I then knew there was no earthly chance, and I told Mr. Harvey so and advised him to get home on the steamer on the next day (Thursday), and not stay in England a moment longer than he had to. He went to the steamer office and got tickets from Liverpool to Glasgow for himself and the team and went on to Glasgow, giving me the tickets and a sum of money to give to the men at Preston. I went to Preston, told them the result of our trip to London and Liverpool, and advised them to go to Glasgow at once and catch the steamer for New York, as each had his return ticket. I wanted to do more or them, and told them so, but I was not in a position to help them as I desired. They all thanked me heartily for what I had tried to do for them, and I left them with much regret, as each and every one of them were fine, gentlemanly Yankees, and my intercourse with them had afforded me more pleasure than I had had since I came to England.

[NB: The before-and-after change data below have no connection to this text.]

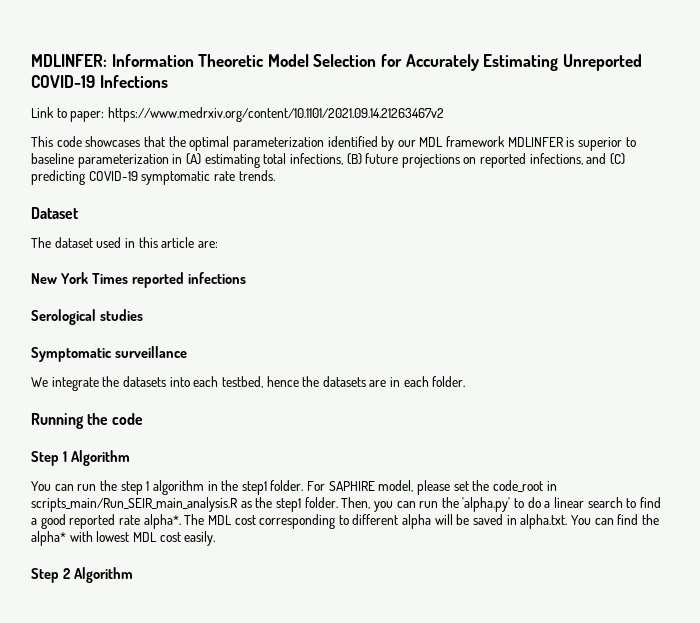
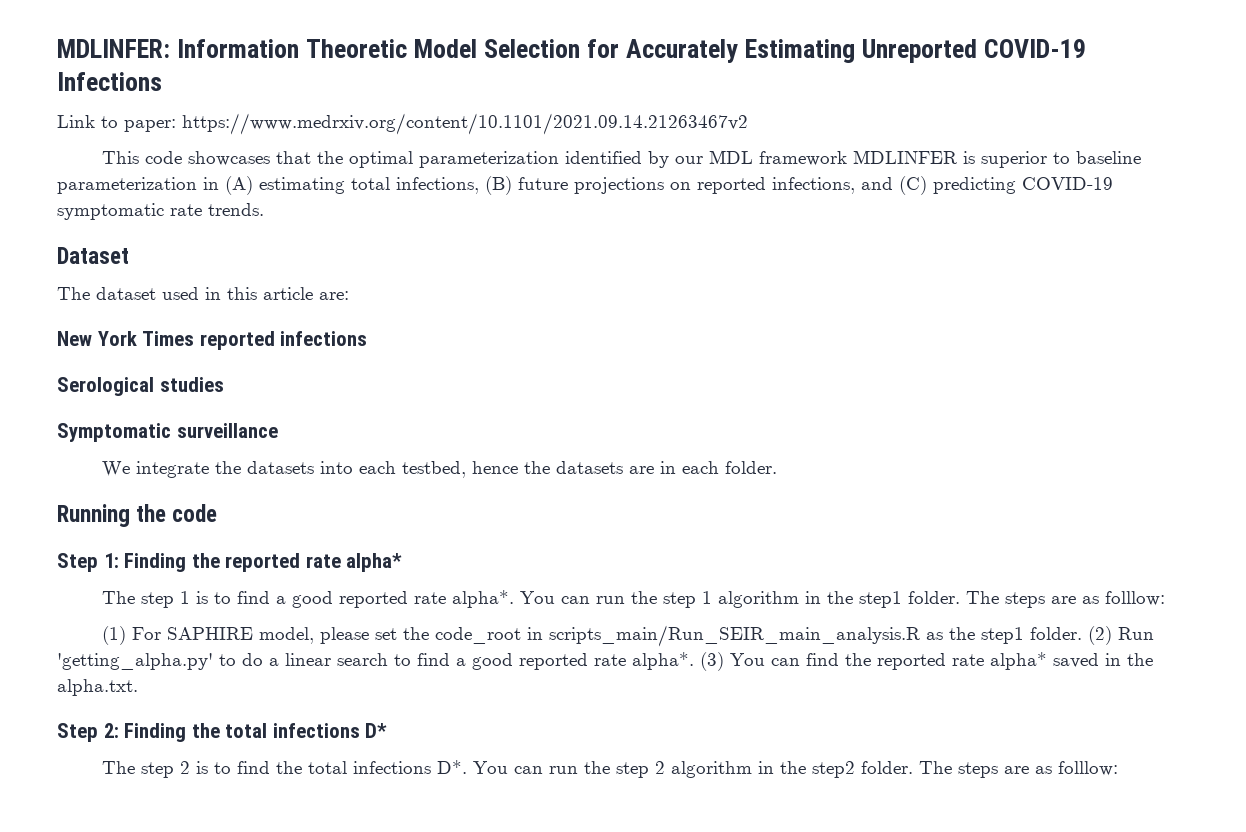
[62,450,130,466] 1 Algorithm // -> [103,553,403,572] [102,590,515,608] 1: Finding the reported rate alpha* // The step 1 is to find a good reported rate alpha*.
(304, 485) none -> [966,591,1166,608] [102,626,127,645] The steps are as folllow: // (1)
[341,497,511,512] Then, you can run the 'alpha.py' -> [1088,626,1155,645] [57,653,213,670] (2) Run 'getting_alpha.py'
[184,514,659,529] [31,531,216,546] [31,567,133,583] The MDL cost corresponding to different alpha will be saved in alpha.txt. You can find the alpha* with lowest MDL cost easily. // Step 2 Algorithm -> [700,652,1153,671] [57,679,138,696] [57,723,388,742] [102,760,1119,778] (3) You can find the reported rate alpha* saved in the alpha.txt. // Step 2: Finding the total infections D* // The step 2 is to find the total infections D*. You can run the step 2 algorithm in the step2 folder. The steps are as folllow:

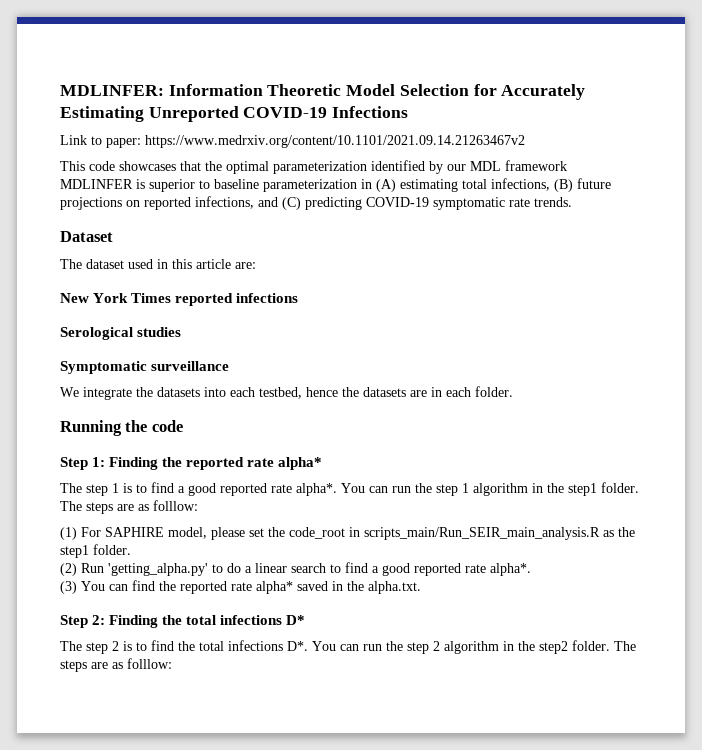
(1083, 633) none -> (131, 549) //
(694, 661) none -> (531, 569) //

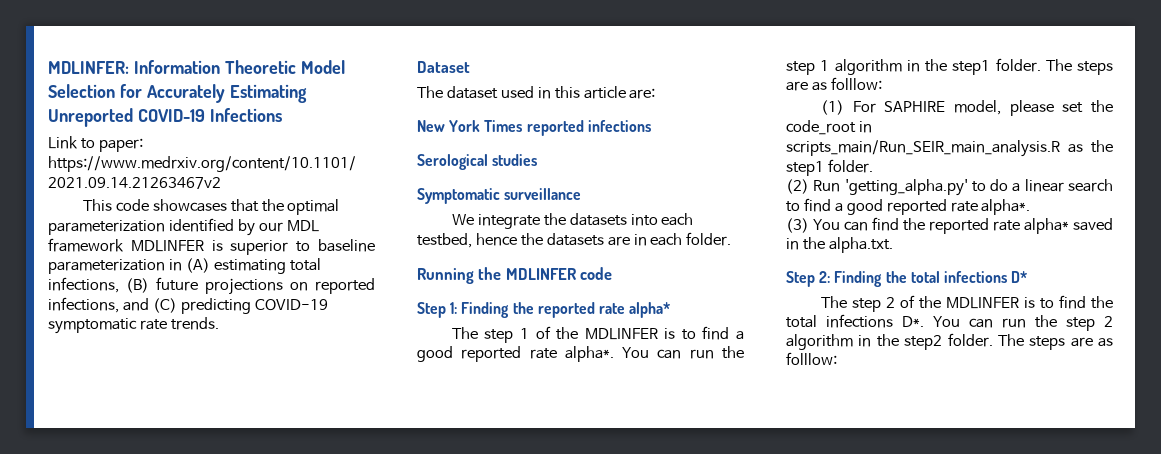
(148, 426) none -> [505,268,576,280] MDLINFER
(119, 488) none -> [535,326,658,340] of the MDLINFER
(119, 646) none -> [899,295,1019,309] of the MDLINFER

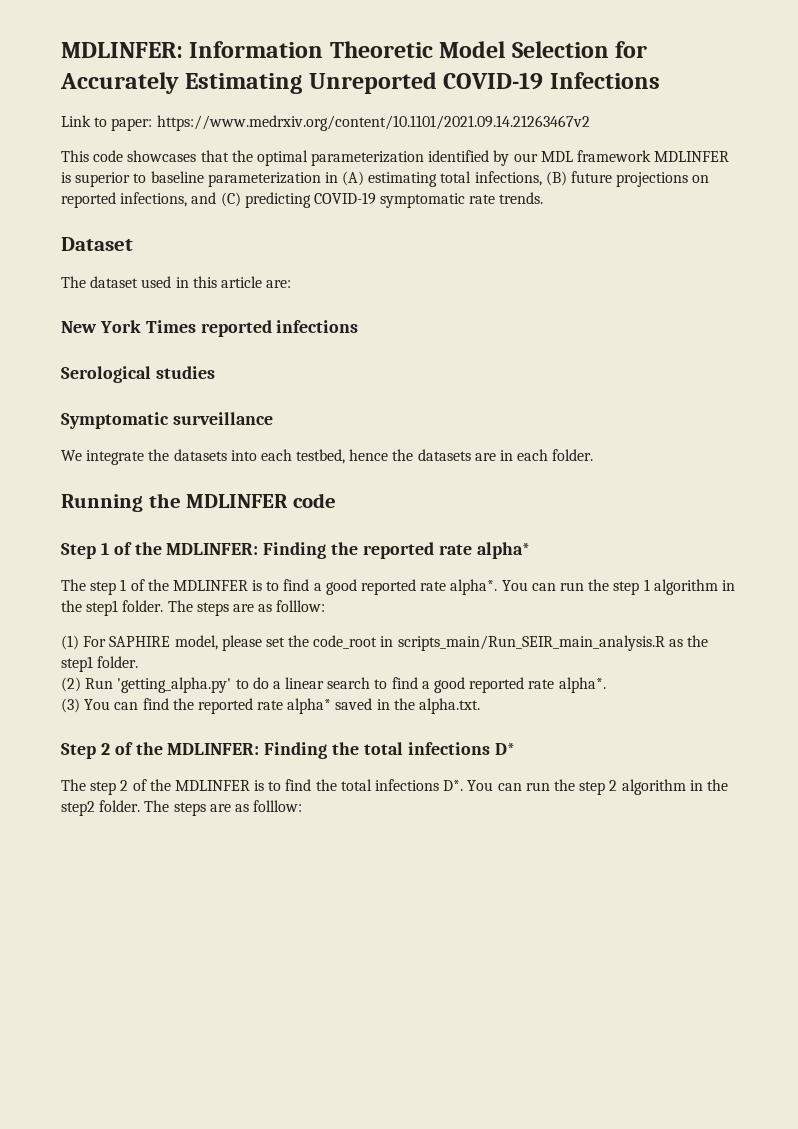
[450,302,458,314] 1: -> [100,542,259,555] 1 of the MDLINFER:
[819,271,831,283] 2: -> [100,742,260,755] 2 of the MDLINFER:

When they read this I hope they will accept the kind regards of the writer, and I hope at some future day to meet some, if not all, of them and talk over their memorable tour of England.
Another Trick
Oh, Lawson, Lawson, what manner of man(?) are you, and can you ever dare show your face amongst your fellow ball players in America? I should think not. Today I received a post card with this inscribed on it:–“Sailed for Australia to-day, Aug. 24, ’92.–Al Lawson.” That’s all; no address or anything to show where he sailed from. So he is off (maybe) to the Antipodes. God speed him, I say. If he gets caught at any of his fine tricks there they will make short shrift of him. I hope copies of THE SPORTING LIFE will be sent to Australia with his “physiog” in and my letter to warn people against him.
I learn Lawson took a man to the steamer office in Glasgow and introduced him as Van Epps Harvey, so he could do some business, and when Mr. Harvey introduced himself he nearly lost his passage home through it. Vale, Lawson, you are a slick one if there ever was one, but don’t rob your fellow players any more. More anon.